### Brief
Once the pictures are removed, reproduce what is left of the data below exactly.

### Data excerpts
>>>>
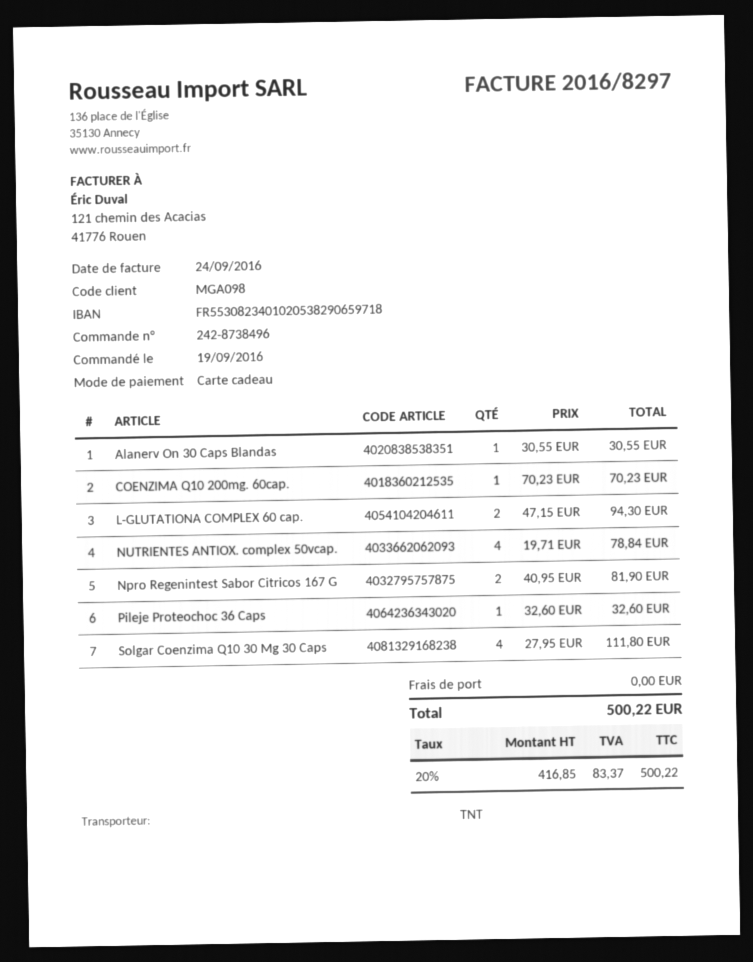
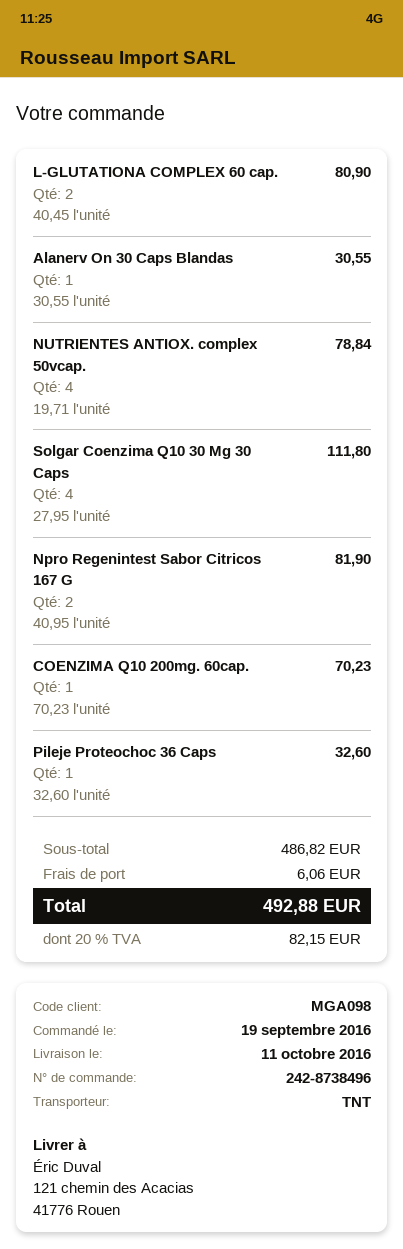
L-GLUTATIONA COMPLEX 60 cap.: 2 x 47.15 = 94.30 -> 2 x 40.45 = 80.90
shipping: 0.00 -> 6.06
tax: 20% = 83.37 -> 20% = 82.15
total: 500.22 -> 492.88

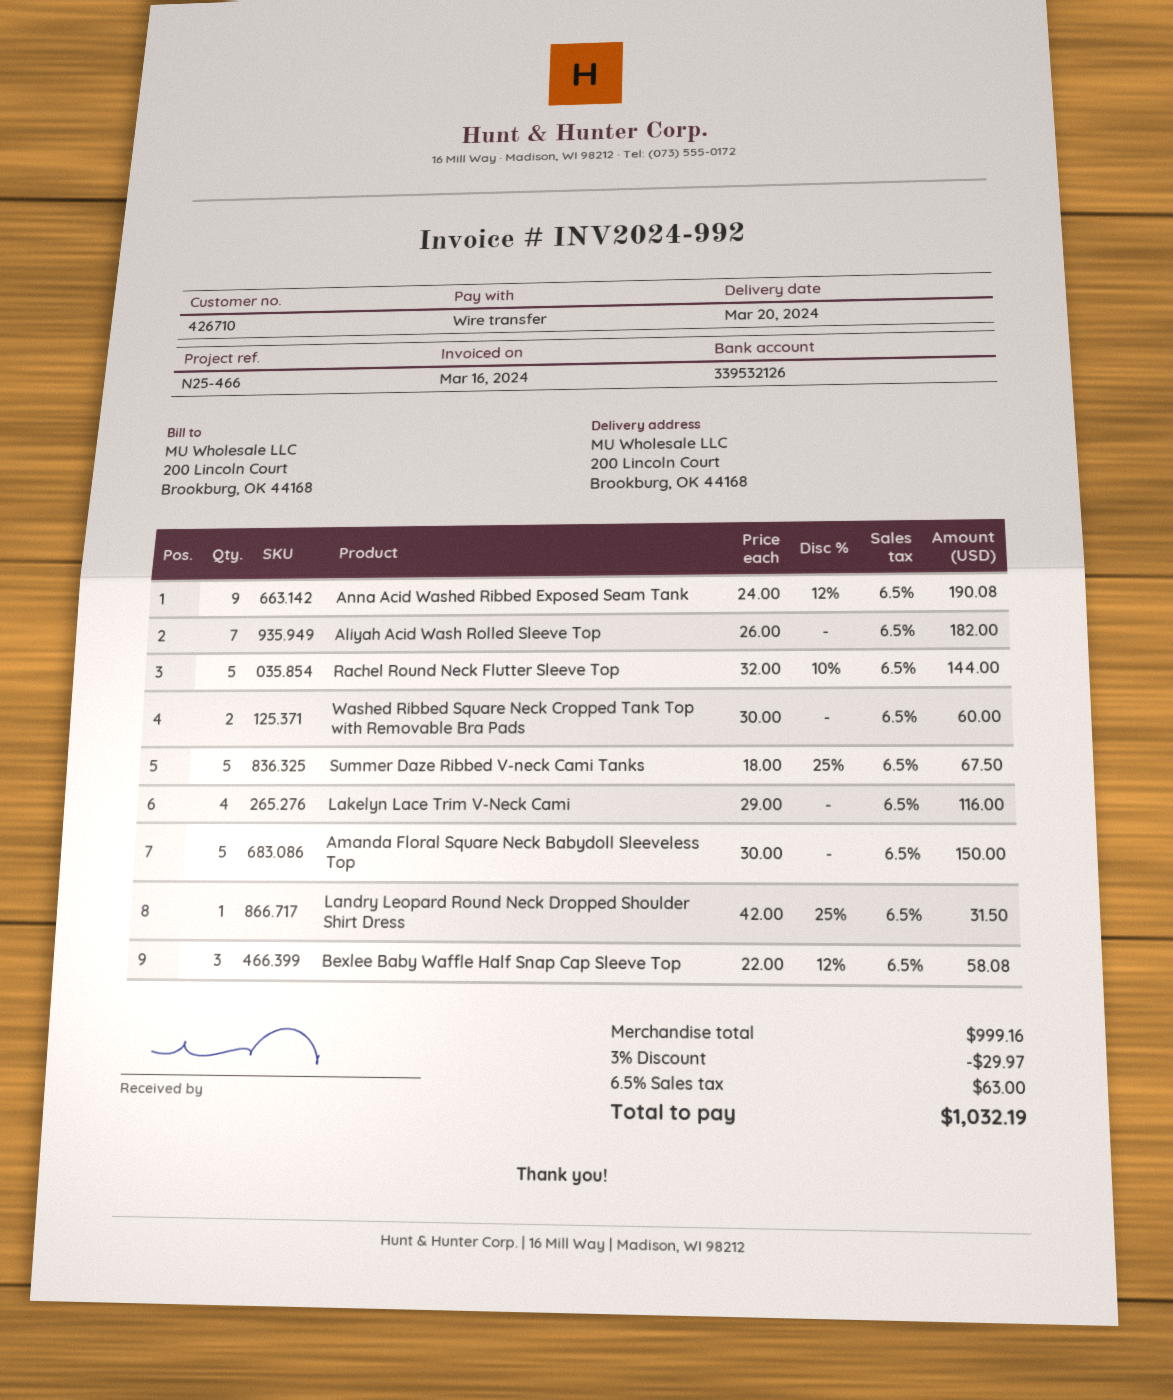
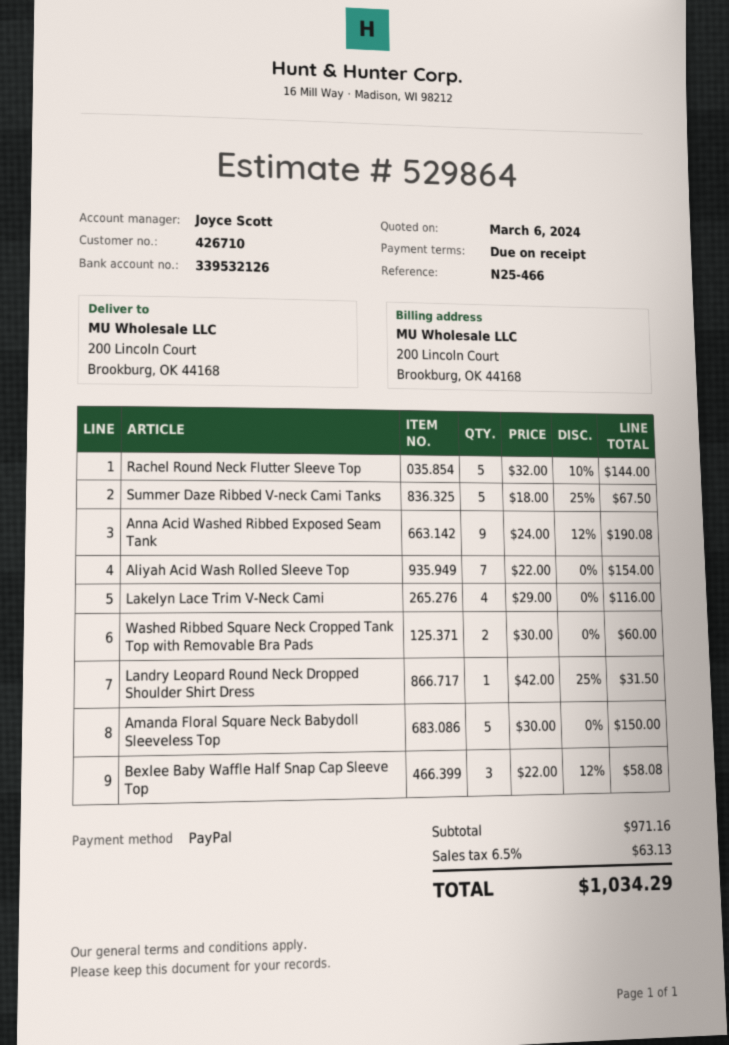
payment method: bank transfer -> PayPal
Aliyah Acid Wash Rolled Sleeve Top: 7 x 26.00 = 182.00 -> 7 x 22.00 = 154.00
subtotal: 999.16 -> 971.16
discount: 3% = 29.97 -> none
tax: 6.5% = 63.00 -> 6.5% = 63.13
total: 1032.19 -> 1034.29

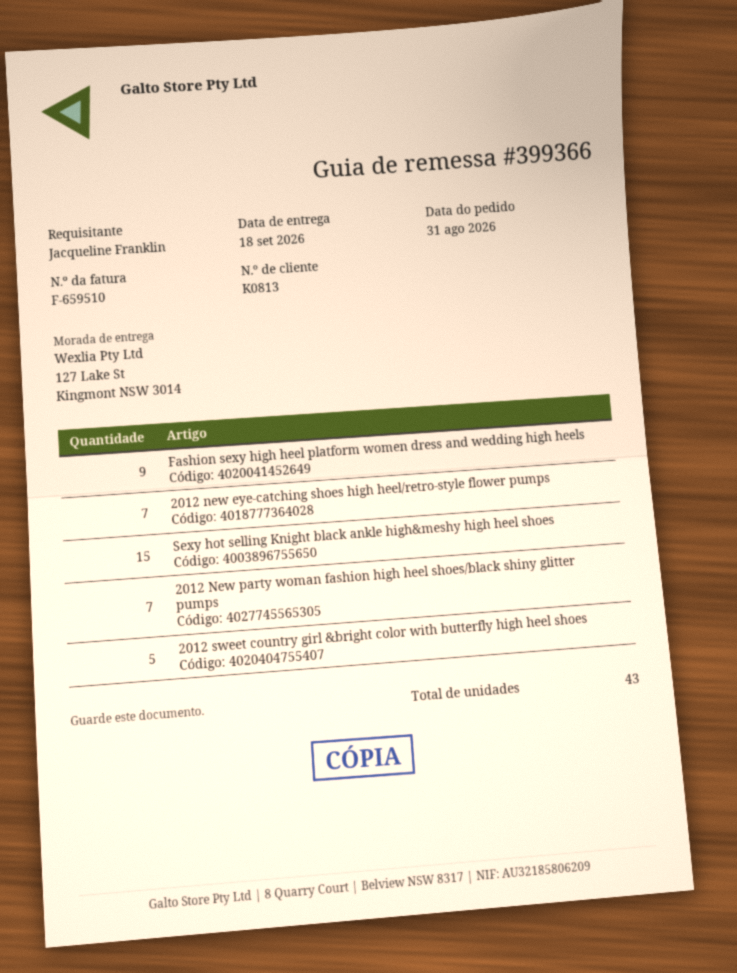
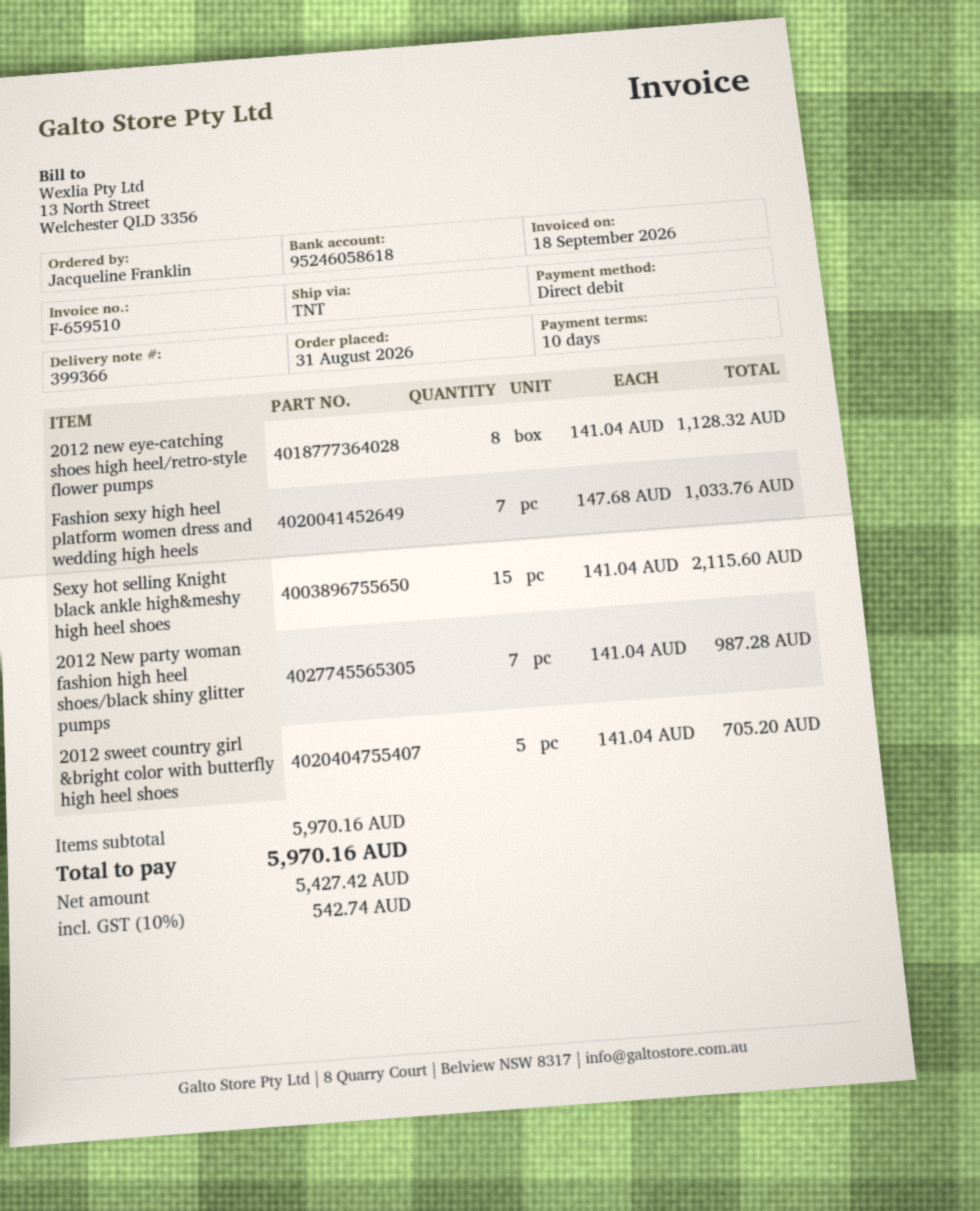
Fashion sexy high heel platform women dress and wedding high heels: 9 -> 7
2012 new eye-catching shoes high heel/retro-style flower pumps: 7 -> 8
<<<<
### Answer space
L-GLUTATIONA COMPLEX 60 cap.: 2 x 47.15 = 94.30 -> 2 x 40.45 = 80.90
shipping: 0.00 -> 6.06
tax: 20% = 83.37 -> 20% = 82.15
total: 500.22 -> 492.88

payment method: bank transfer -> PayPal
Aliyah Acid Wash Rolled Sleeve Top: 7 x 26.00 = 182.00 -> 7 x 22.00 = 154.00
subtotal: 999.16 -> 971.16
discount: 3% = 29.97 -> none
tax: 6.5% = 63.00 -> 6.5% = 63.13
total: 1032.19 -> 1034.29

Fashion sexy high heel platform women dress and wedding high heels: 9 -> 7
2012 new eye-catching shoes high heel/retro-style flower pumps: 7 -> 8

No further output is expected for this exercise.